Screenshot and code edit data
========================================================================

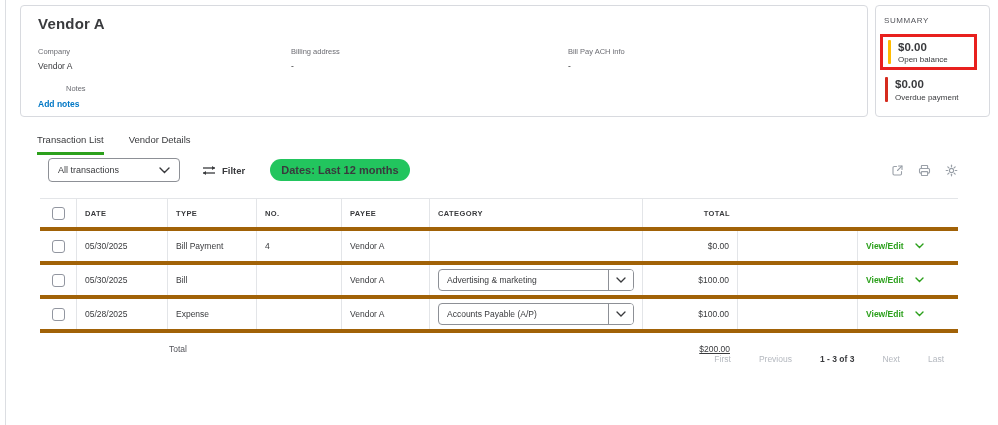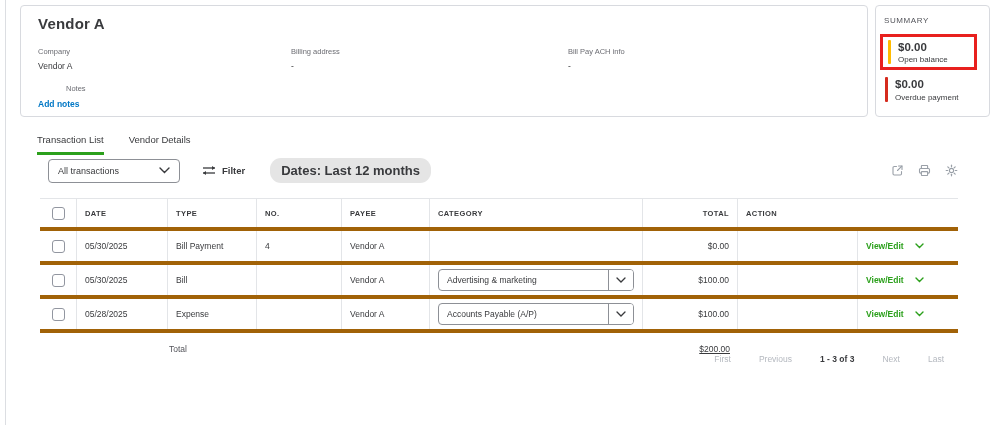--- a/index.html
+++ b/index.html
@@ -45,22 +45,22 @@
 
   
   .toolbar { position:absolute; top:158px; left:48px; width:910px; display:flex; align-items:center; }
   .txn-select {
     width:132px; height:24px; border:1px solid #8d9096; border-radius:4px; background:#fff;
     display:flex; align-items:center; justify-content:space-between; padding:0 9px;
     font-size:9px; cursor:pointer;
   }
   .filter-btn { margin-left:22px; display:flex; align-items:center; gap:6px; font-size:9.5px; font-weight:bold; cursor:pointer; }
   .date-chip {
-    margin-left:25px; background:#e5e5e5; border-radius:11px; padding:5px 11px;
-    font-size:13px; font-weight:bold; color:#393a3d; cursor:pointer;
+    margin-left:25px; background:#22c55e; border-radius:11px; padding:5px 11px;
+    font-size:11px; font-weight:bold; color:#393a3d; cursor:pointer;
   }
   .tool-icons { margin-left:auto; display:flex; gap:14px; align-items:center; color:#9aa0a8; }
   .tool-icons svg { display:block; cursor:pointer; }
 
   
   .table { position:absolute; top:198px; left:40px; width:918px; }
   .trow {
     display:grid;
     grid-template-columns:37px 91px 89px 85px 88px 213px 95px 120px 100px;
     align-items:stretch; border-bottom:4px solid #a16207; background:#fff;
@@ -208,21 +208,20 @@
     <div class="trow header">
       <div class="cell center">
           <span class="checkbox"></span>
         </div>
       <div class="cell hdr">DATE</div>
       <div class="cell hdr">TYPE</div>
       <div class="cell hdr">NO.</div>
       <div class="cell hdr">PAYEE</div>
       <div class="cell hdr">CATEGORY</div>
       <div class="cell hdr num">TOTAL</div>
-      <div class="cell hdr">ACTION</div>
     </div>
 
     <div class="trow data">
       <div class="cell center">
           <span class="checkbox"></span>
         </div>
       <div class="cell txt">05/30/2025</div>
       <div class="cell txt">Bill Payment</div>
       <div class="cell txt">4</div>
       <div class="cell txt">Vendor A</div>

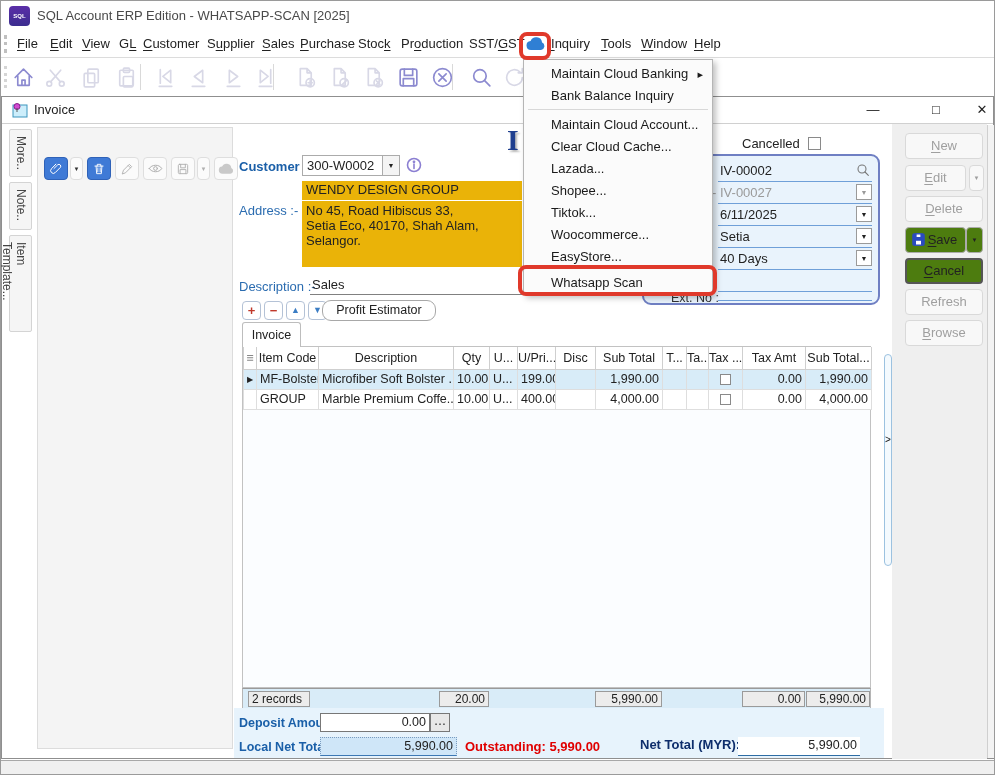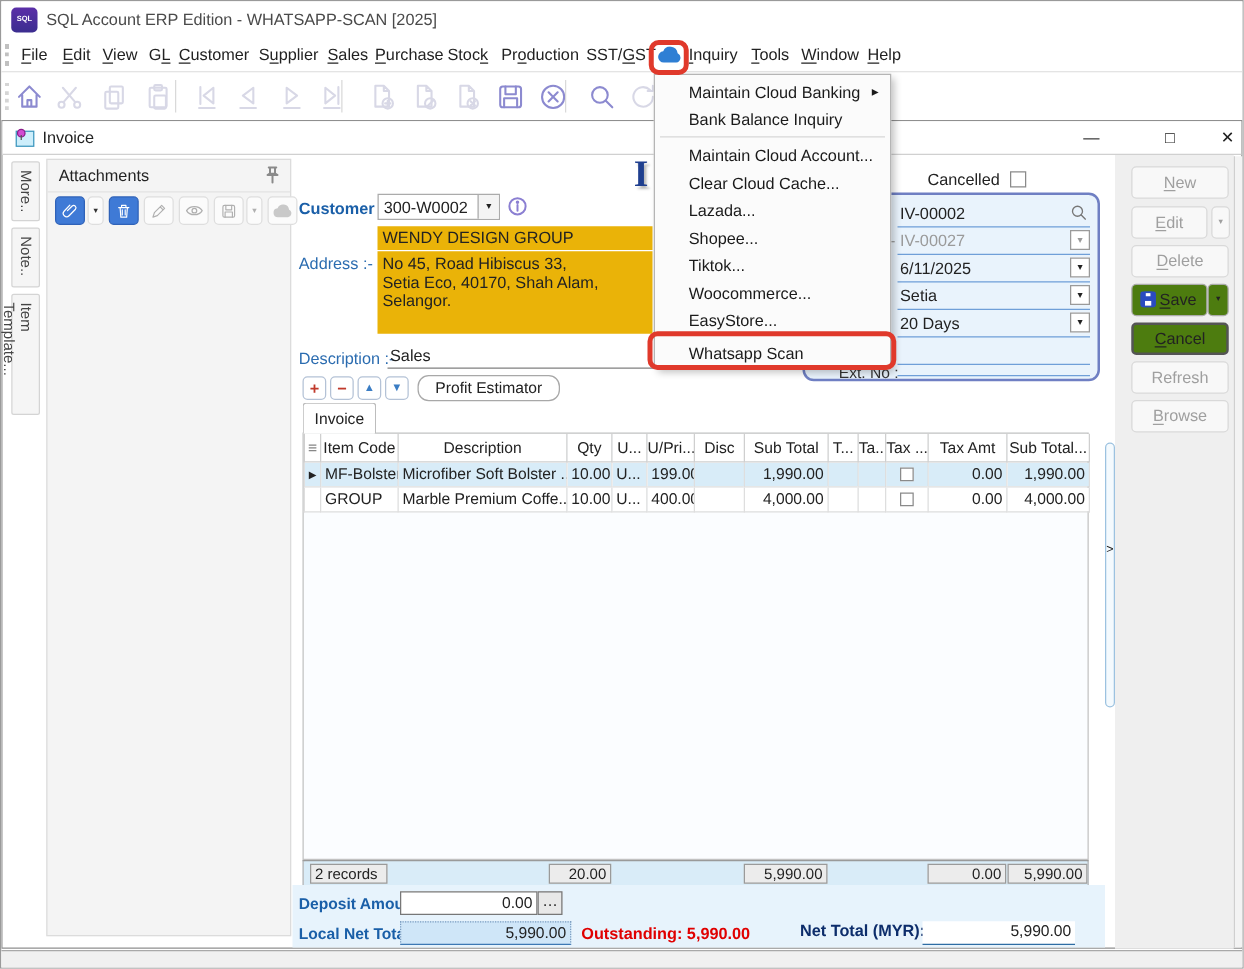--- a/index.html
+++ b/index.html
@@ -216,27 +216,20 @@
       <span class="wctl" style="left:857px">—</span>
       <span class="wctl" style="left:920px">□</span>
       <span class="wctl" style="left:966px">✕</span>
     </div>
 
     <div class="vtab" style="top:32px;height:48px">More..</div>
     <div class="vtab" style="top:85px;height:48px">Note..</div>
     <div class="vtab" style="top:138px;height:97px">Item Template...</div>
 
     <div id="attpanel">
-      <div id="atthdr">
-        <span class="abs" style="left:9px;top:5px">Attachments</span>
-        <span class="abs" style="left:172px;top:4px">
-          <svg class="ln" width="16" height="16" viewBox="0 0 16 16" style="stroke:#8a8a8a">
-              <path d="M5 2 H11 M6 2 V7 M10 2 V7 M4 8 H12 L10.5 7 H5.5 Z M8 8 V14"></path>
-            </svg></span>
-      </div>
       <div id="atttb">
         <span class="abtn blue" style="left:6px;width:24px">
           <svg class="ln" width="15" height="15" viewBox="0 0 24 24" style="stroke:#fff">
               <path d="M8 12 L14 6 a3 3 0 0 1 4.2 4.2 L10 18.5 a4.3 4.3 0 0 1 -6.1 -6.1 L11 5"></path>
             </svg>
           </span>
         <span class="abtn gray" style="left:32px;width:13px;font-size:6px;color:#333">▼</span>
         <span class="abtn blue" style="left:49px;width:24px">
           <svg class="ln" width="14" height="14" viewBox="0 0 24 24" style="stroke:#fff">
               <path d="M5 7 H19 M9 7 V4 H15 V7 M7 7 L8 20 H16 L17 7 M10 10 V17 M14 10 V17"></path>
@@ -309,33 +302,33 @@
       </div>
       <div class="dbrow" style="top:48px">
         <span class="dbval">6/11/2025</span>
         <span class="dbdd">▼</span>
       </div>
       <div class="dbrow" style="top:70px">
         <span class="dbval">Setia</span>
         <span class="dbdd">▼</span>
       </div>
       <div class="dbrow" style="top:92px">
-        <span class="dbval">20 Days</span>
+        <span class="dbval">40 Days</span>
         <span class="dbdd">▼</span>
       </div>
       <div class="dbrow" style="top:114px"></div>
       <span class="abs" style="left:27px;top:135px;font-size:12.5px;color:#333">Ext. No :</span>
       <div class="dbrow" style="top:125px;height:20px"></div>
     </div>
 
     <span class="minibtn" style="left:240px;color:#c0392b">+</span>
     <span class="minibtn" style="left:262px;color:#c0392b">−</span>
     <span class="minibtn" style="left:284px;color:#3b7dc4;font-size:9px">▲</span>
     <span class="minibtn" style="left:306px;color:#3b7dc4;font-size:9px">▼</span>
-    <span class="abs small" style="left:332px;top:203px;width:114px;height:21px;background:#fff;border:1px solid #a8a8a8;border-radius:9px;text-align:center;line-height:19px">Profit Estimator</span>
+    <span class="abs small" style="left:320px;top:203px;width:114px;height:21px;background:#fff;border:1px solid #a8a8a8;border-radius:9px;text-align:center;line-height:19px">Profit Estimator</span>
 
     <span class="abs small" style="left:240px;top:225px;width:59px;height:25px;background:#fff;border:1px solid #bdbdbd;border-bottom:none;border-radius:3px 3px 0 0;text-align:center;line-height:24px;z-index:2">Invoice</span>
 
     <div id="gridbox">
       <table>
         <colgroup>
             <col style="width:13px">
             <col style="width:62px">
             <col style="width:135px">
             <col style="width:36px">

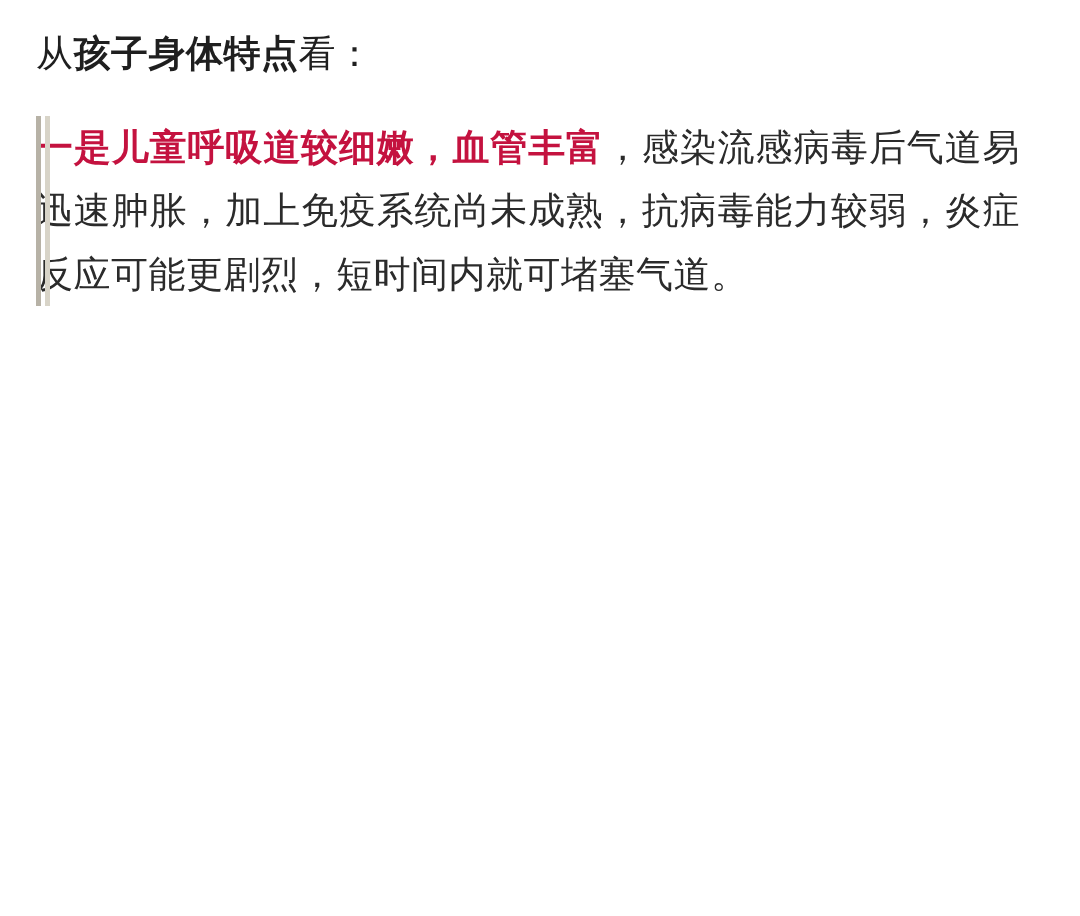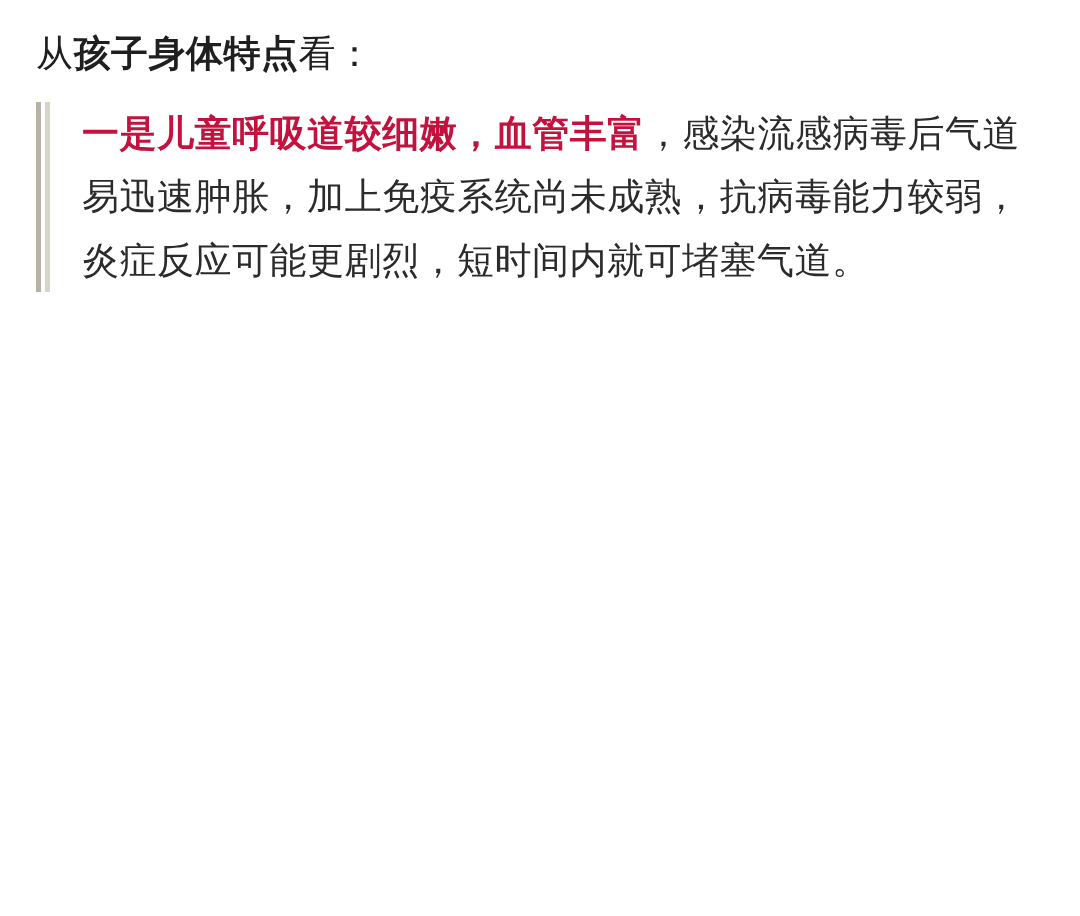--- a/index.html
+++ b/index.html
@@ -19,30 +19,29 @@
     width: 1080px;
     height: 916px;
     box-sizing: border-box;
     padding: 26px 60px 0 28px;
   }
   .heading {
     font-size: 37px;
     line-height: 1.5;
     color: #1f1f1f;
     letter-spacing: 0.5px;
-    margin: 0 0 20px 8px;
+    margin: 0 0 34px 8px;
     font-weight: 400;
   }
   .heading .strong {
     font-weight: 700;
   }
   .quote-block {
     position: relative;
     margin-left: 8px;
-    padding-left: 46px;
   }
   .quote-bars {
     position: absolute;
     left: 0;
     top: 0;
     bottom: 0;
     width: 14px;
   }
   .bar {
     position: absolute;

========================================================================

• Your goal: Reply with nothing but a number. State how many lines in the records hold the word "trow".

• Expected answer: 3